Input:
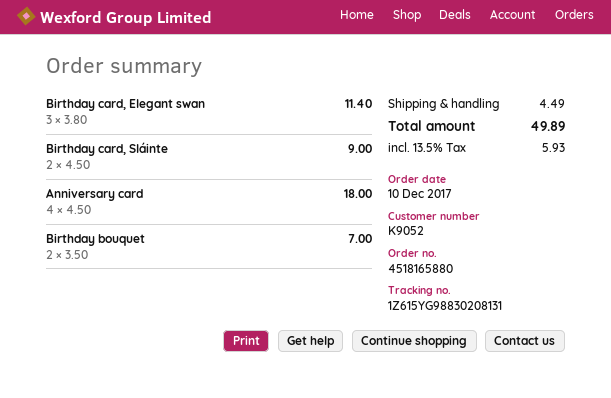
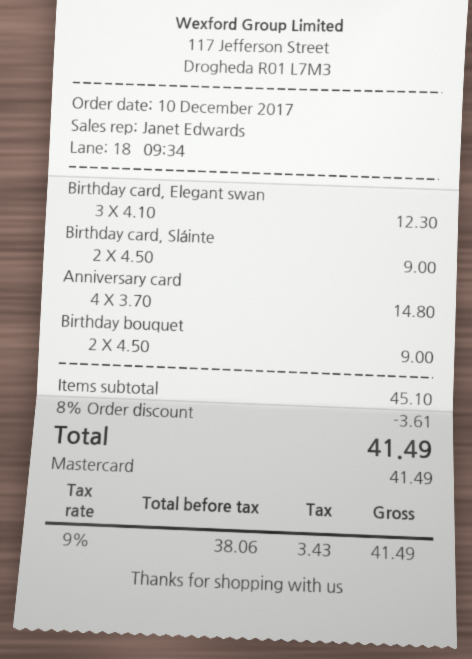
Birthday card, Elegant swan: 3 x 3.80 = 11.40 -> 3 x 4.10 = 12.30
Anniversary card: 4 x 4.50 = 18.00 -> 4 x 3.70 = 14.80
Birthday bouquet: 2 x 3.50 = 7.00 -> 2 x 4.50 = 9.00
discount: none -> 8% = 3.61
shipping: 4.49 -> none
tax: 13.5% = 5.93 -> 9% = 3.43
total: 49.89 -> 41.49

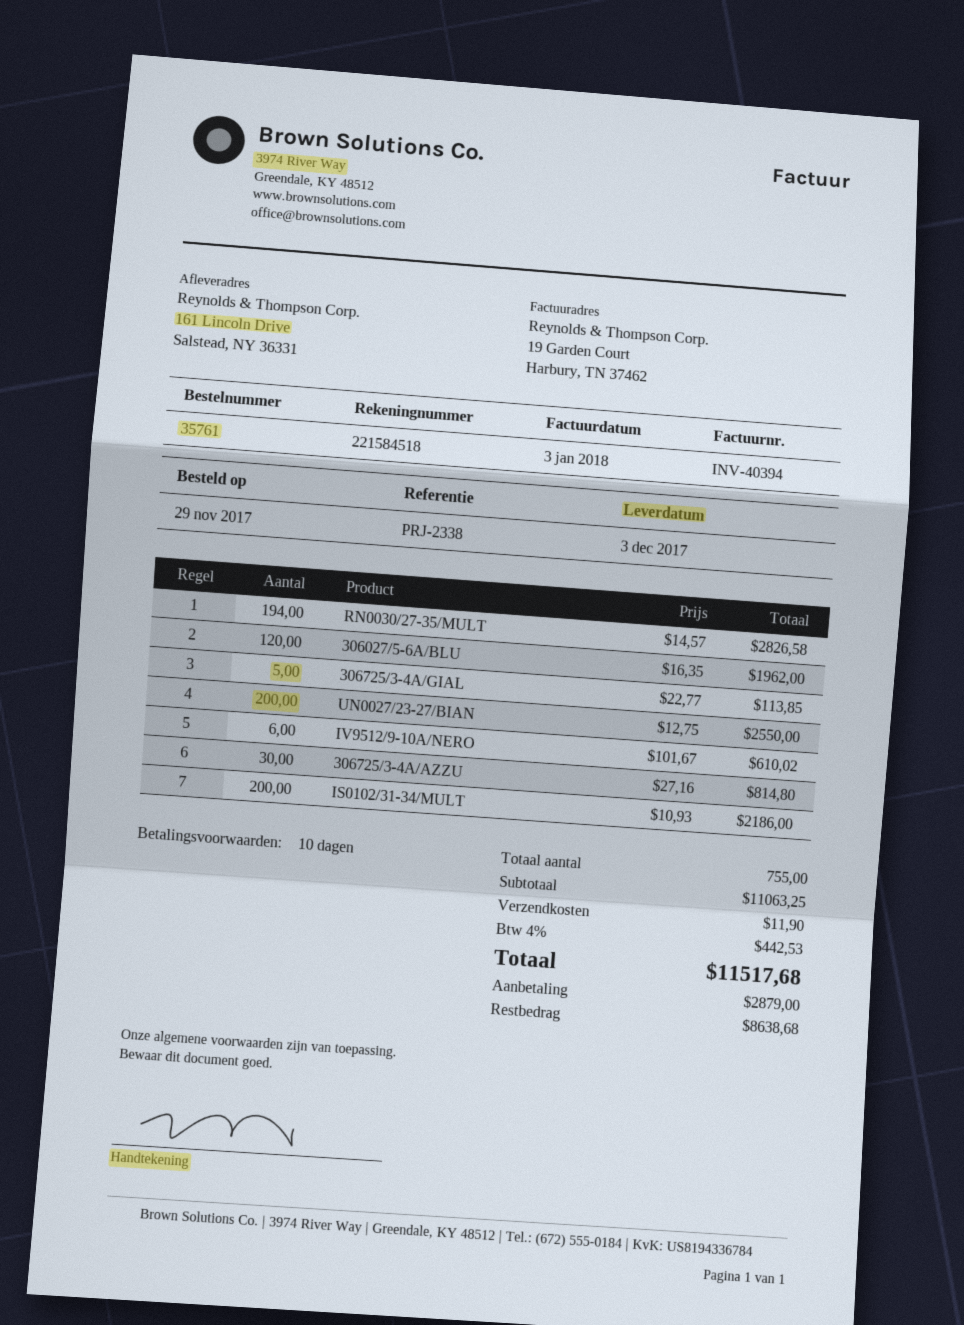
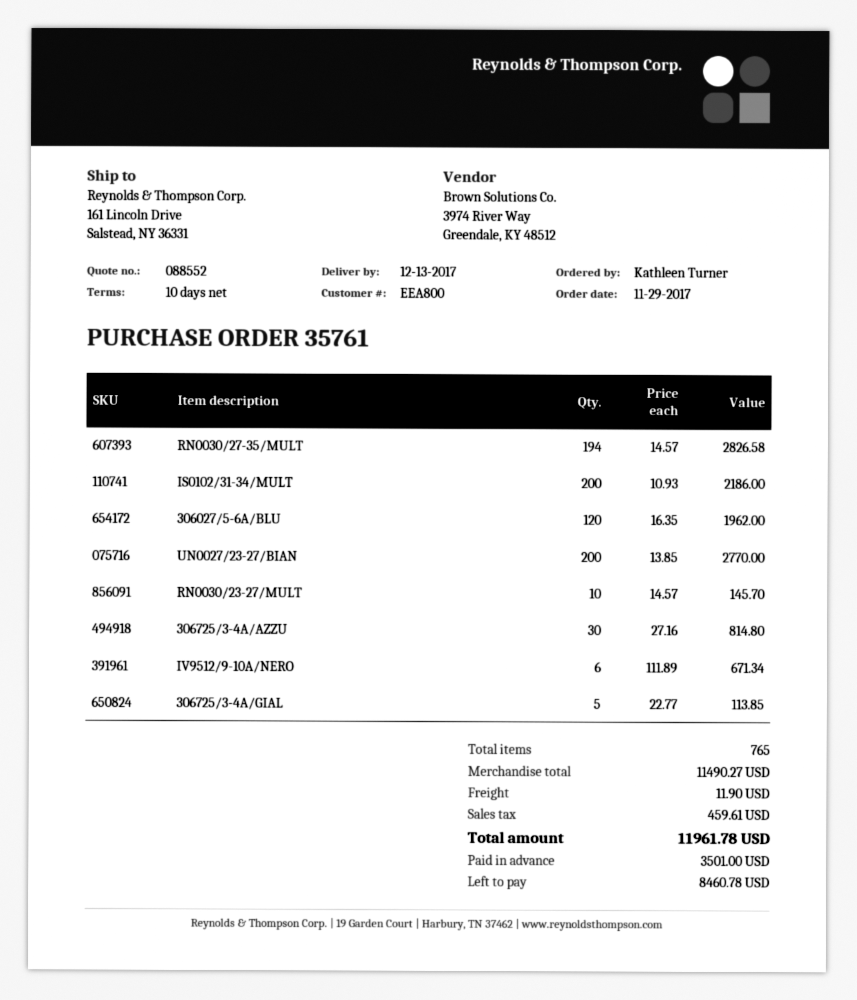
delivery date: 2017-12-03 -> 2017-12-13
UN0027/23-27/BIAN: 200 x 12.75 = 2550.00 -> 200 x 13.85 = 2770.00
IV9512/9-10A/NERO: 6 x 101.67 = 610.02 -> 6 x 111.89 = 671.34
RN0030/23-27/MULT: none -> 10 x 14.57 = 145.70
total quantity: 755 -> 765
subtotal: 11063.25 -> 11490.27
tax: 442.53 -> 459.61
total: 11517.68 -> 11961.78
deposit: 2879.00 -> 3501.00
balance: 8638.68 -> 8460.78

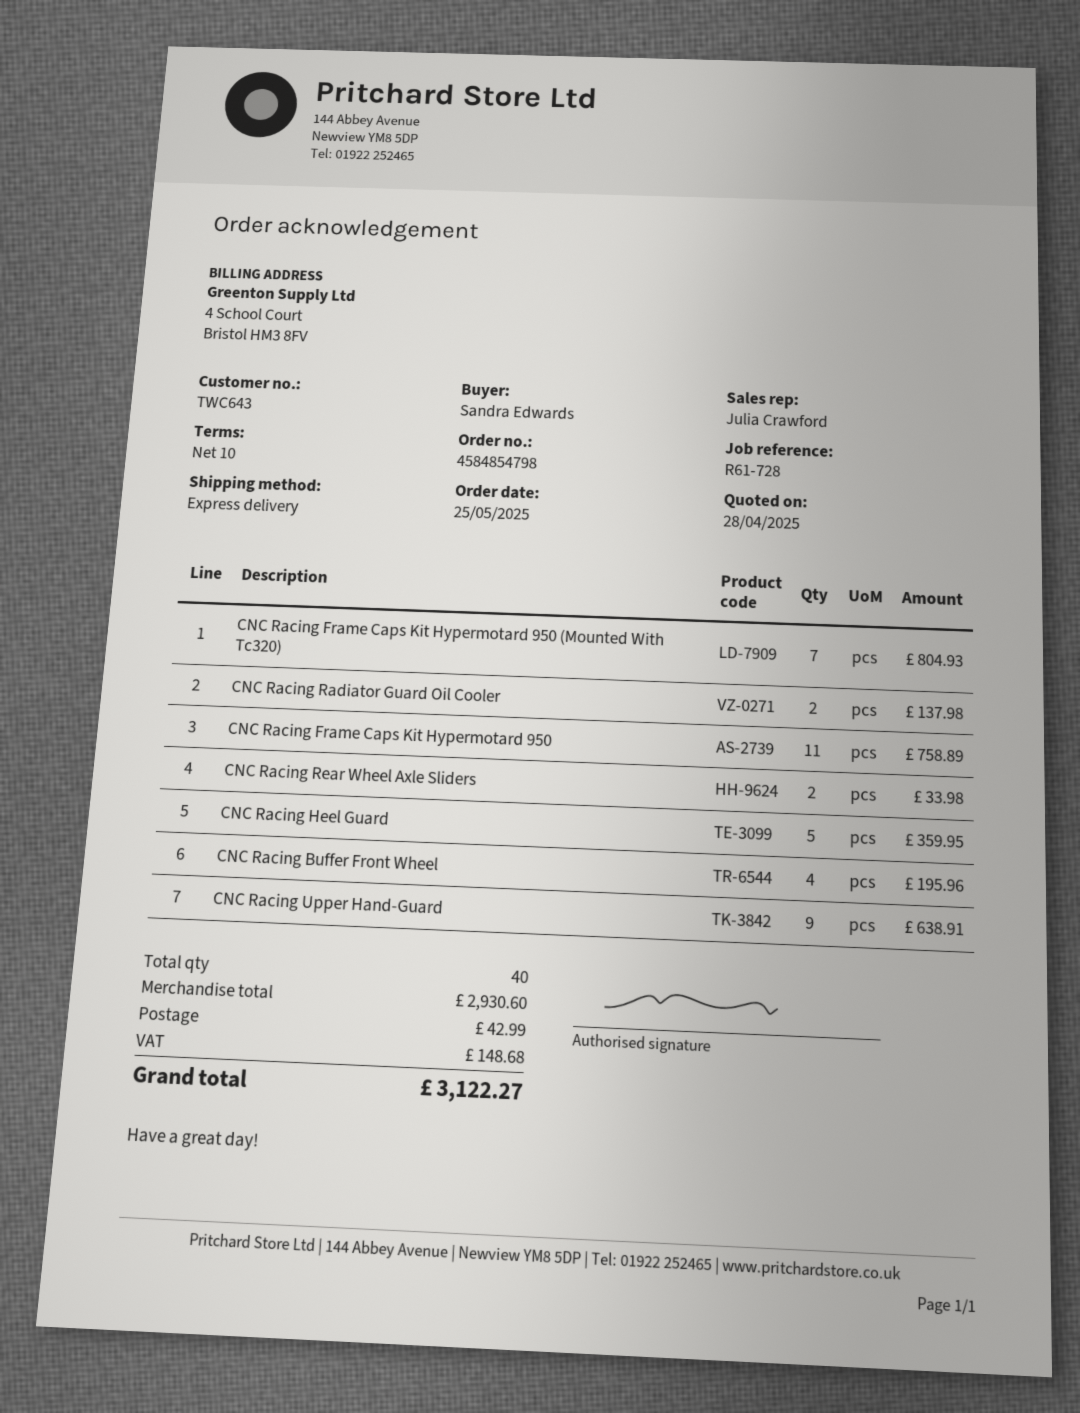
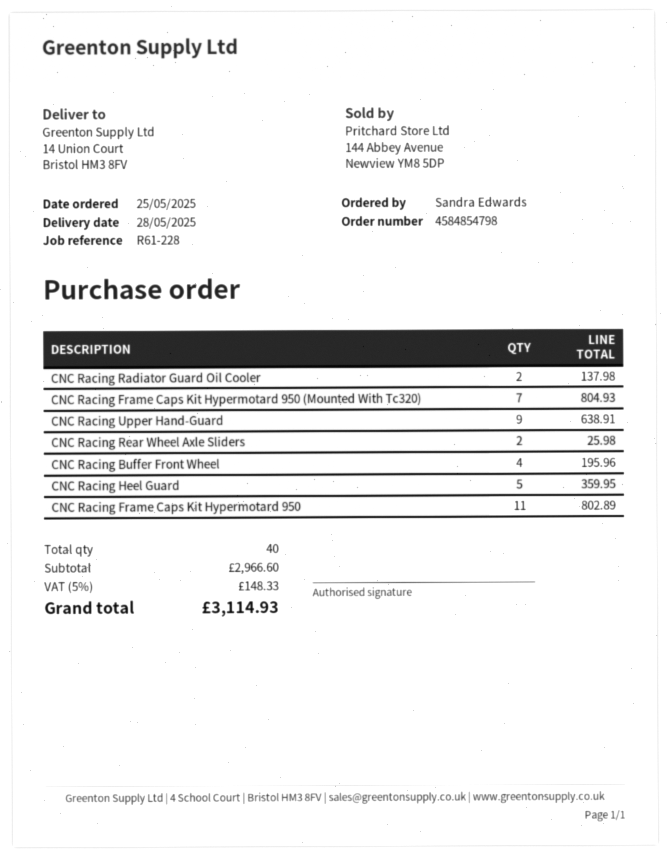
reference: R61-728 -> R61-228
CNC Racing Frame Caps Kit Hypermotard 950: 11 for 758.89 -> 11 for 802.89
CNC Racing Rear Wheel Axle Sliders: 2 for 33.98 -> 2 for 25.98
subtotal: 2930.60 -> 2966.60
shipping: 42.99 -> none
tax: 148.68 -> 148.33
total: 3122.27 -> 3114.93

Required work: Give the records above again in full and exactly, but exclude every picture.

Answer to this problem:
Birthday card, Elegant swan: 3 x 3.80 = 11.40 -> 3 x 4.10 = 12.30
Anniversary card: 4 x 4.50 = 18.00 -> 4 x 3.70 = 14.80
Birthday bouquet: 2 x 3.50 = 7.00 -> 2 x 4.50 = 9.00
discount: none -> 8% = 3.61
shipping: 4.49 -> none
tax: 13.5% = 5.93 -> 9% = 3.43
total: 49.89 -> 41.49

delivery date: 2017-12-03 -> 2017-12-13
UN0027/23-27/BIAN: 200 x 12.75 = 2550.00 -> 200 x 13.85 = 2770.00
IV9512/9-10A/NERO: 6 x 101.67 = 610.02 -> 6 x 111.89 = 671.34
RN0030/23-27/MULT: none -> 10 x 14.57 = 145.70
total quantity: 755 -> 765
subtotal: 11063.25 -> 11490.27
tax: 442.53 -> 459.61
total: 11517.68 -> 11961.78
deposit: 2879.00 -> 3501.00
balance: 8638.68 -> 8460.78

reference: R61-728 -> R61-228
CNC Racing Frame Caps Kit Hypermotard 950: 11 for 758.89 -> 11 for 802.89
CNC Racing Rear Wheel Axle Sliders: 2 for 33.98 -> 2 for 25.98
subtotal: 2930.60 -> 2966.60
shipping: 42.99 -> none
tax: 148.68 -> 148.33
total: 3122.27 -> 3114.93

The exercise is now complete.